Problem requirements – Count up the lines below where the word "title" shows up, and respond with the number alone.

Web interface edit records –
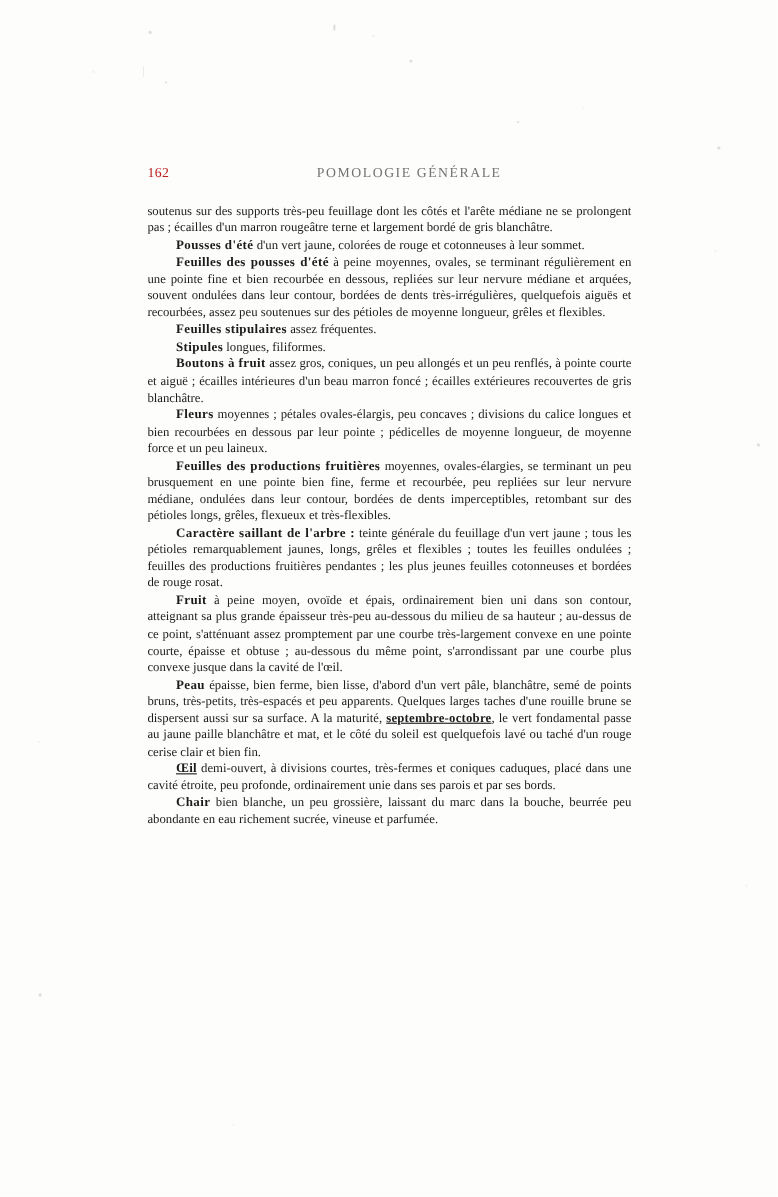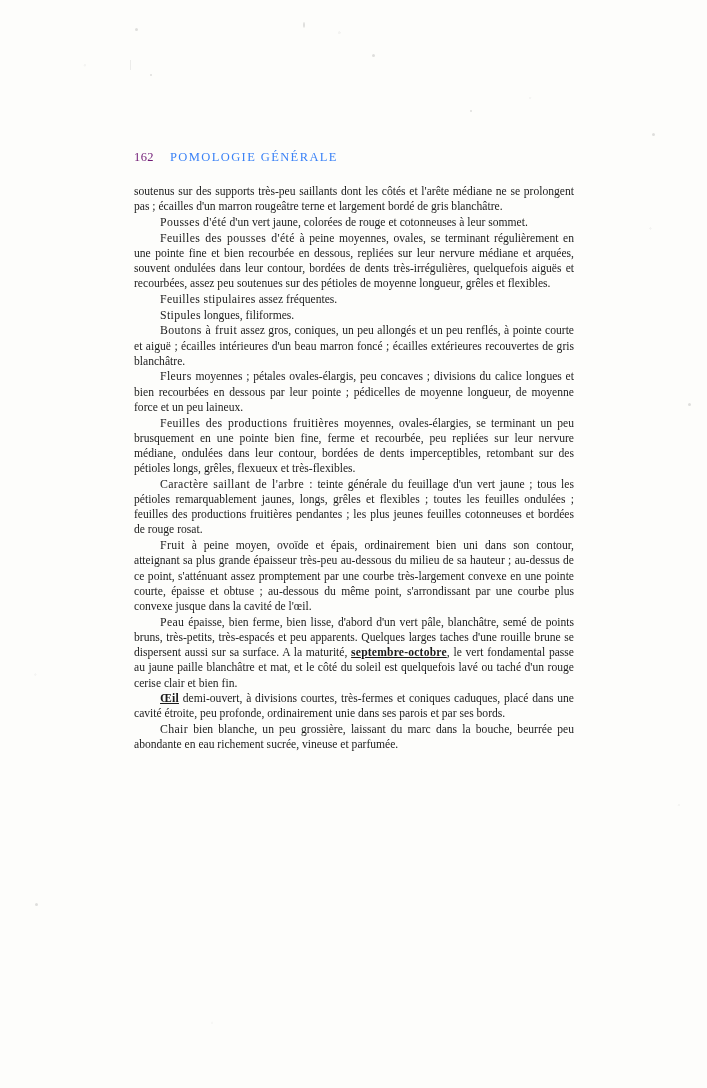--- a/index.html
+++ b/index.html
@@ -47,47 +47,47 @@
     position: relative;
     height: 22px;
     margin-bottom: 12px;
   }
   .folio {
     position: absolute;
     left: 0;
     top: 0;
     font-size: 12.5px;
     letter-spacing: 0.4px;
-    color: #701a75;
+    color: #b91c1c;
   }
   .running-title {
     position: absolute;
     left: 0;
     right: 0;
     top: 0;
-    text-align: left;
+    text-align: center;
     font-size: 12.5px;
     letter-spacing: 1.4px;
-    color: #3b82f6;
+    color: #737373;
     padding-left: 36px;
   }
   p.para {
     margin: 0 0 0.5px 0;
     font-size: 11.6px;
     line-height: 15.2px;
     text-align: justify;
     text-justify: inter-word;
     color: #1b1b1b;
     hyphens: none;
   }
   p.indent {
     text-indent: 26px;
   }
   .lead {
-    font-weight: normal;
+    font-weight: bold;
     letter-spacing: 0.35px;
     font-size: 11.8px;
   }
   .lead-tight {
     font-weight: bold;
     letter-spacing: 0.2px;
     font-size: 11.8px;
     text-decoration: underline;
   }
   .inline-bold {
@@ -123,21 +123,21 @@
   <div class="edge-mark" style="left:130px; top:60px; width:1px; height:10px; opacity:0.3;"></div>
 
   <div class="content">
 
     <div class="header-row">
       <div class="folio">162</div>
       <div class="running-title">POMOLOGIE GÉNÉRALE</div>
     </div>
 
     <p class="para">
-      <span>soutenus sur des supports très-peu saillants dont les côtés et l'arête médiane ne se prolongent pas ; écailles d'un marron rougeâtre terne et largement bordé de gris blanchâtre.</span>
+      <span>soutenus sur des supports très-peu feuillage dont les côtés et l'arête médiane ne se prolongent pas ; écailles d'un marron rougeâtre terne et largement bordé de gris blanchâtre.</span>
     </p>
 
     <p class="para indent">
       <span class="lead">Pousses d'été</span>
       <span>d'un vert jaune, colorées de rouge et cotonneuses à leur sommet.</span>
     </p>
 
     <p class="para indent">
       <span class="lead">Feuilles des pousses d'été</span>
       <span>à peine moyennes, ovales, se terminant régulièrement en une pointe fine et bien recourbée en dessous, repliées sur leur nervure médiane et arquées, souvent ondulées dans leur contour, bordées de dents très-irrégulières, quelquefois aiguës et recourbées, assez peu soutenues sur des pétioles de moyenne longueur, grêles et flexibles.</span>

Your response – 2